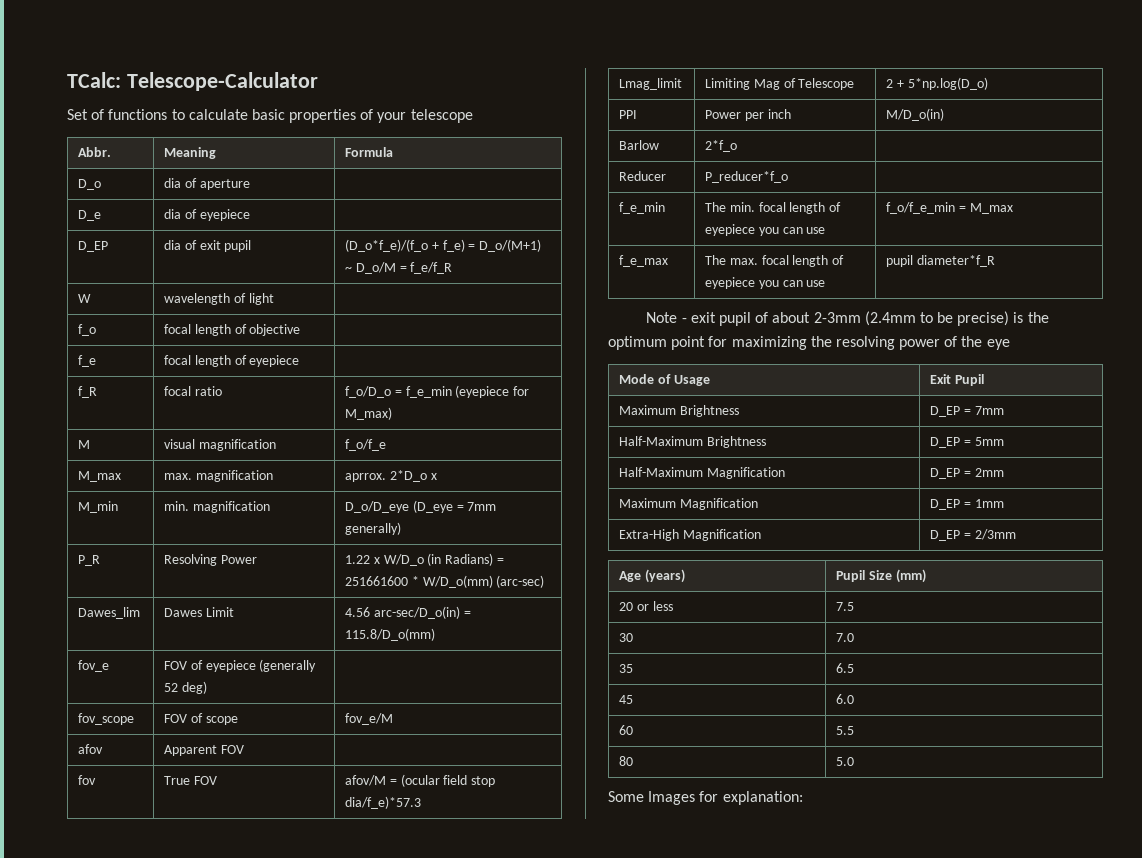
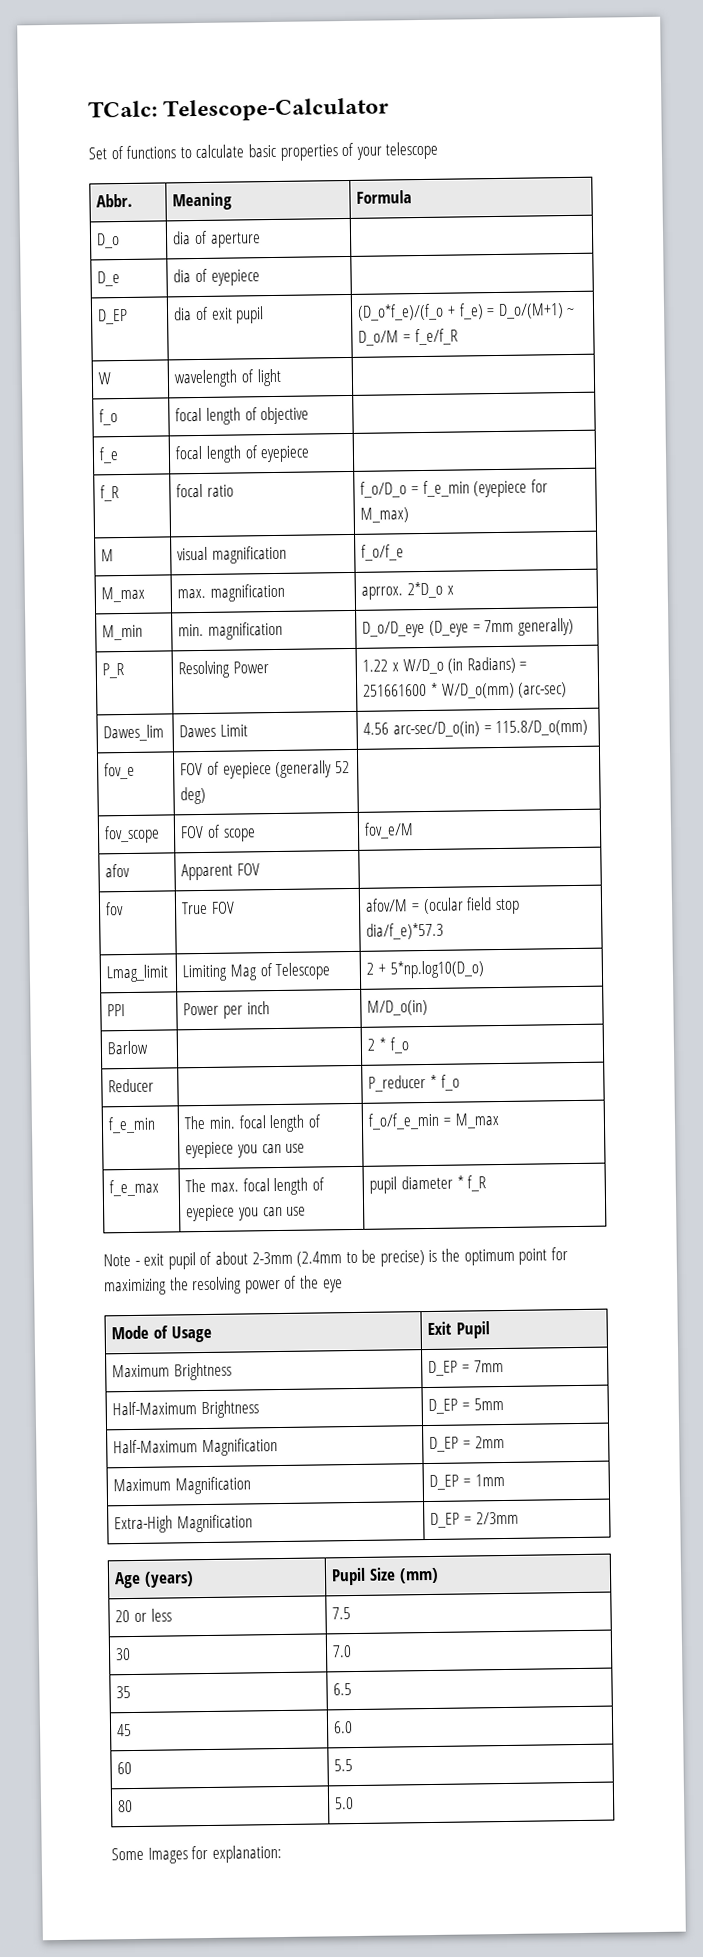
[907,77,988,90] 5*np.log(D_o) -> [389,960,484,979] 5*np.log10(D_o)
[705,140,738,152] [619,171,667,181] [705,171,789,183] 2*f_o | // Reducer | P_reducer*f_o | -> [367,1037,410,1054] [108,1078,155,1093] [368,1074,460,1092] | 2 * f_o // Reducer | | P_reducer * f_o
[916,255,995,267] diameter*f_R -> [401,1175,487,1192] diameter * f_R

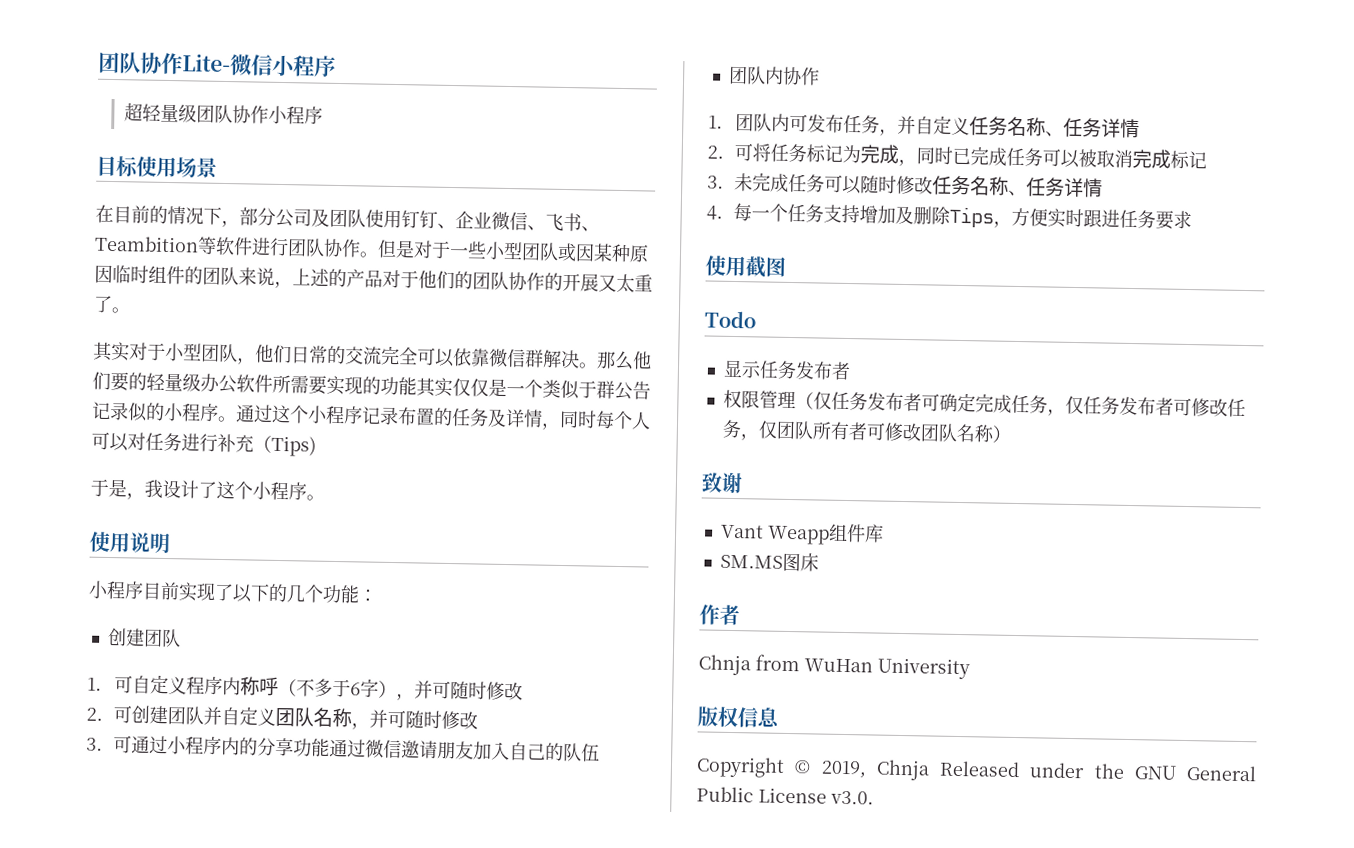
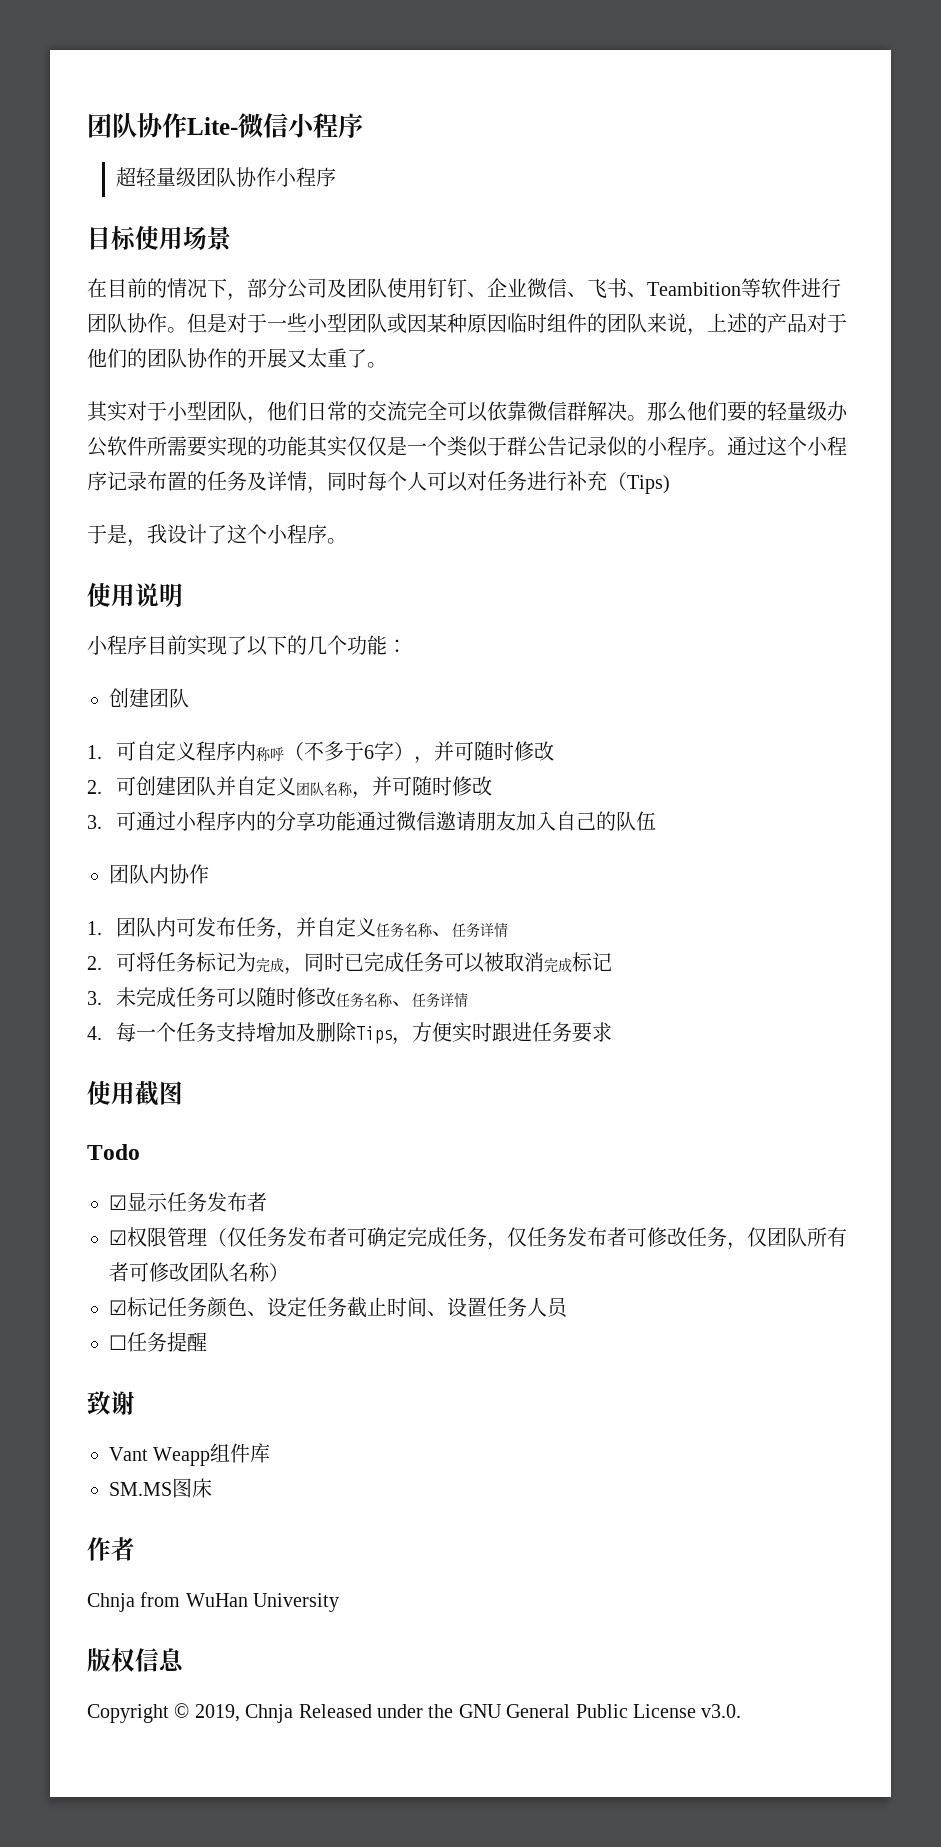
(756, 319) none -> [109,1195,127,1210] ☑
(851, 371) none -> [109,1230,127,1245] ☑
(1012, 434) none -> [109,1297,569,1318] [109,1332,207,1352] // ☑标记任务颜色、设定任务截止时间、设置任务人员 // ☐任务提醒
***
Copy the lines above exactly and exclude every image.

[907,77,988,90] 5*np.log(D_o) -> [389,960,484,979] 5*np.log10(D_o)
[705,140,738,152] [619,171,667,181] [705,171,789,183] 2*f_o | // Reducer | P_reducer*f_o | -> [367,1037,410,1054] [108,1078,155,1093] [368,1074,460,1092] | 2 * f_o // Reducer | | P_reducer * f_o
[916,255,995,267] diameter*f_R -> [401,1175,487,1192] diameter * f_R

(756, 319) none -> [109,1195,127,1210] ☑
(851, 371) none -> [109,1230,127,1245] ☑
(1012, 434) none -> [109,1297,569,1318] [109,1332,207,1352] // ☑标记任务颜色、设定任务截止时间、设置任务人员 // ☐任务提醒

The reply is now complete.